They never caught the Bicentennial Arsonist. Back in 1976, there was a person or group who were burning down historic structures to protest "American Imperialism." Locally, they got a historic loop-trestle on the Big Trees/Roaring Camp narrowgauge railway. Burned a lot of historic buildings in California, too. Makes you wonder if someone lives in Oregon, now. Call me suspicious.
I liked Fort Clatsop, and visited it with my relatives in summers when we'd go to Astoria. My father's cousin Charlie said he helped build the reconstruction. The news stories talked about local "Finnish carpenters" who worked on it, so it's possible Charlie was one of them.

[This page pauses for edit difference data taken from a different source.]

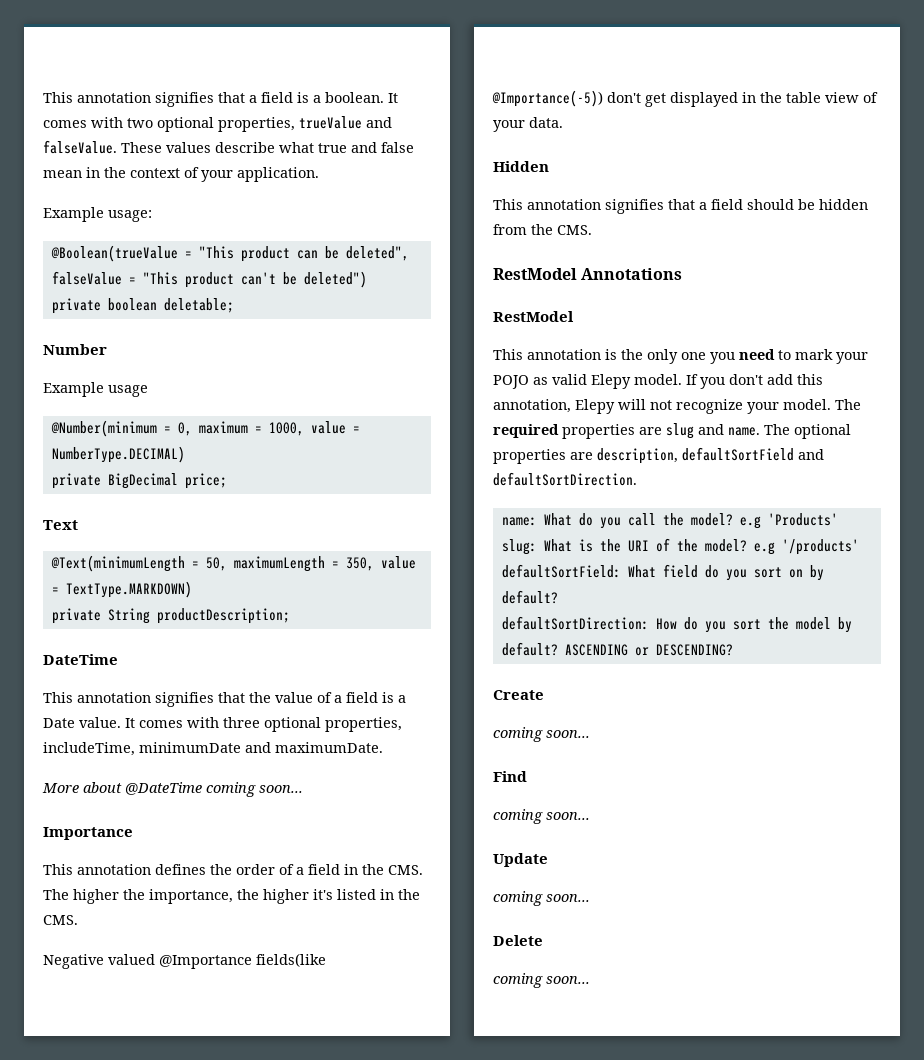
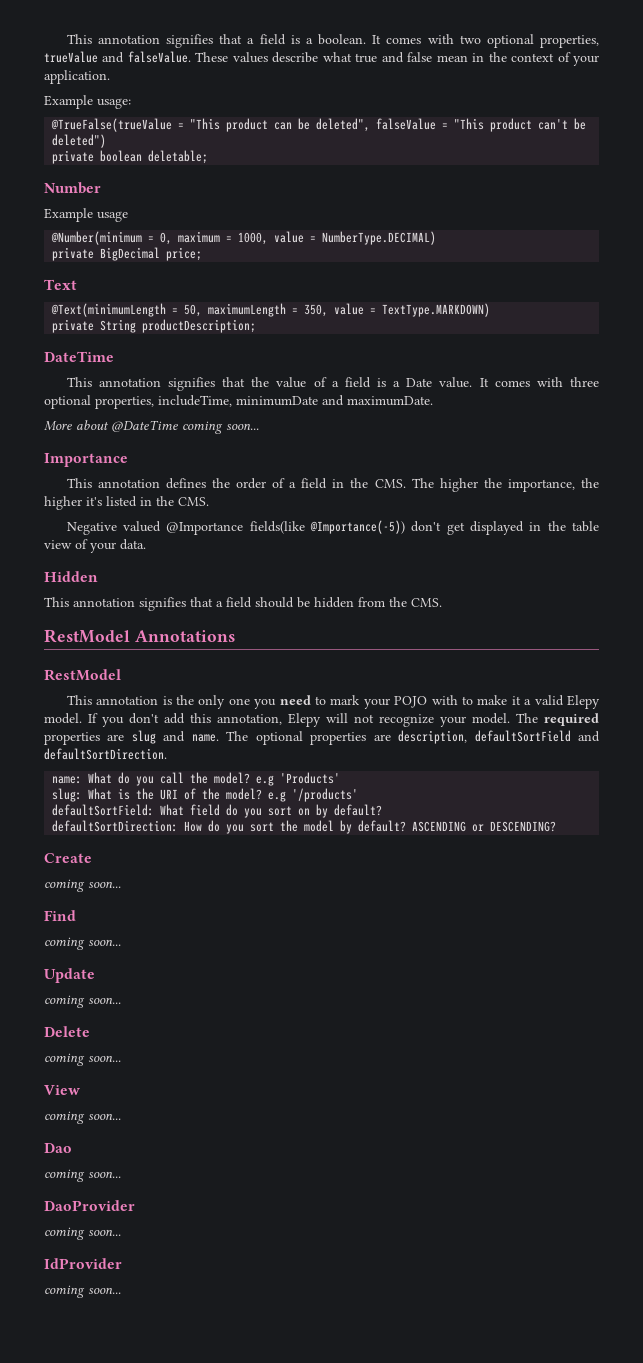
- @Boolean(trueValue = "This product can be deleted", falseValue = "This product can't be deleted")
+ @TrueFalse(trueValue = "This product can be deleted", falseValue = "This product can't be deleted")
- This annotation is the only one you need to mark your POJO as valid Elepy model.
+ This annotation is the only one you need to mark your POJO with to make it a valid Elepy model.
+ View
+ coming soon...
+ Dao
+ coming soon...
+ DaoProvider
+ coming soon...
+ IdProvider
+ coming soon...

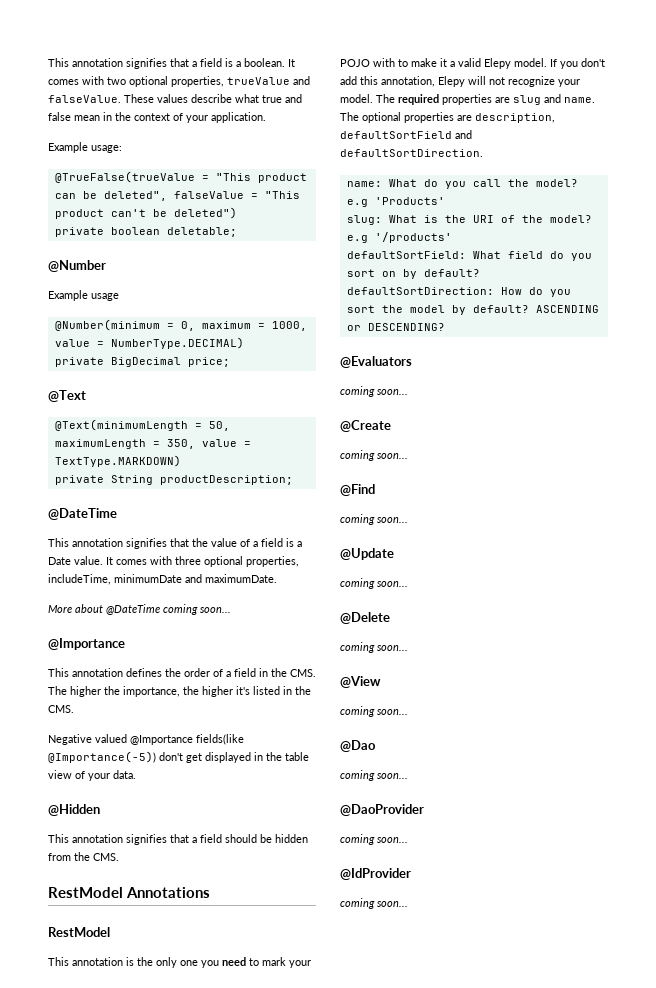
- Number
+ @Number
- Text
+ @Text
  private String productDescription;
- DateTime
+ @DateTime
  More about @DateTime coming soon...
- Importance
+ @Importance
- Hidden
+ @Hidden
- Create
+ @Evaluators
  coming soon...
- Find
+ @Create
  coming soon...
- Update
+ @Find
  coming soon...
- Delete
+ @Update
  coming soon...
- View
+ @Delete
  coming soon...
- Dao
+ @View
  coming soon...
- DaoProvider
+ @Dao
  coming soon...
- IdProvider
+ @DaoProvider
+ coming soon...
+ @IdProvider

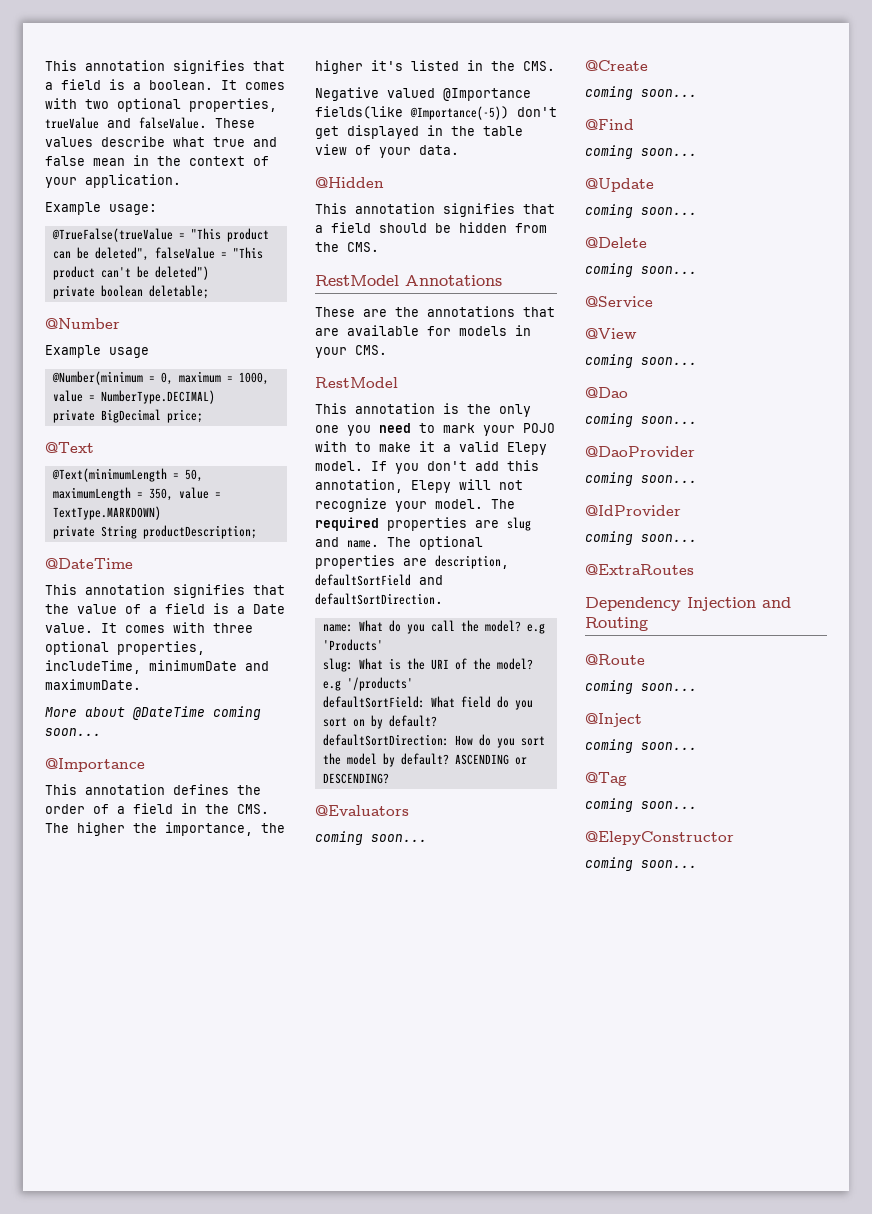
+ These are the annotations that are available for models in your CMS.
+ @Service
+ @ExtraRoutes
+ Dependency Injection and Routing
+ @Route
+ coming soon...
+ @Inject
+ coming soon...
+ @Tag
+ coming soon...
+ @ElepyConstructor
+ coming soon...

But oddly, I don't mourn it. This is an opportunity for renewal. They rebuilt it in 1955 for the 150th anniversary, and they can rebuild it now. After 50 years, it was getting elderly, not like the new structure that Lewis and Clark built out of logs as a place to spend the winter. It needs an aura of newness, of a structure just recently wrested out of the wilderness. If they get a big crew of volunteers, they could even get it rebuilt for the celebration. After all, that's what Lewis and Clark did. They just put their efforts to it and got it built in haste. Already, they're talking about how they can make the new Fort Clatsop closer to the actual structure that was there, based on new research. From the ashes will spring forth a new and improved Fort Clatsop.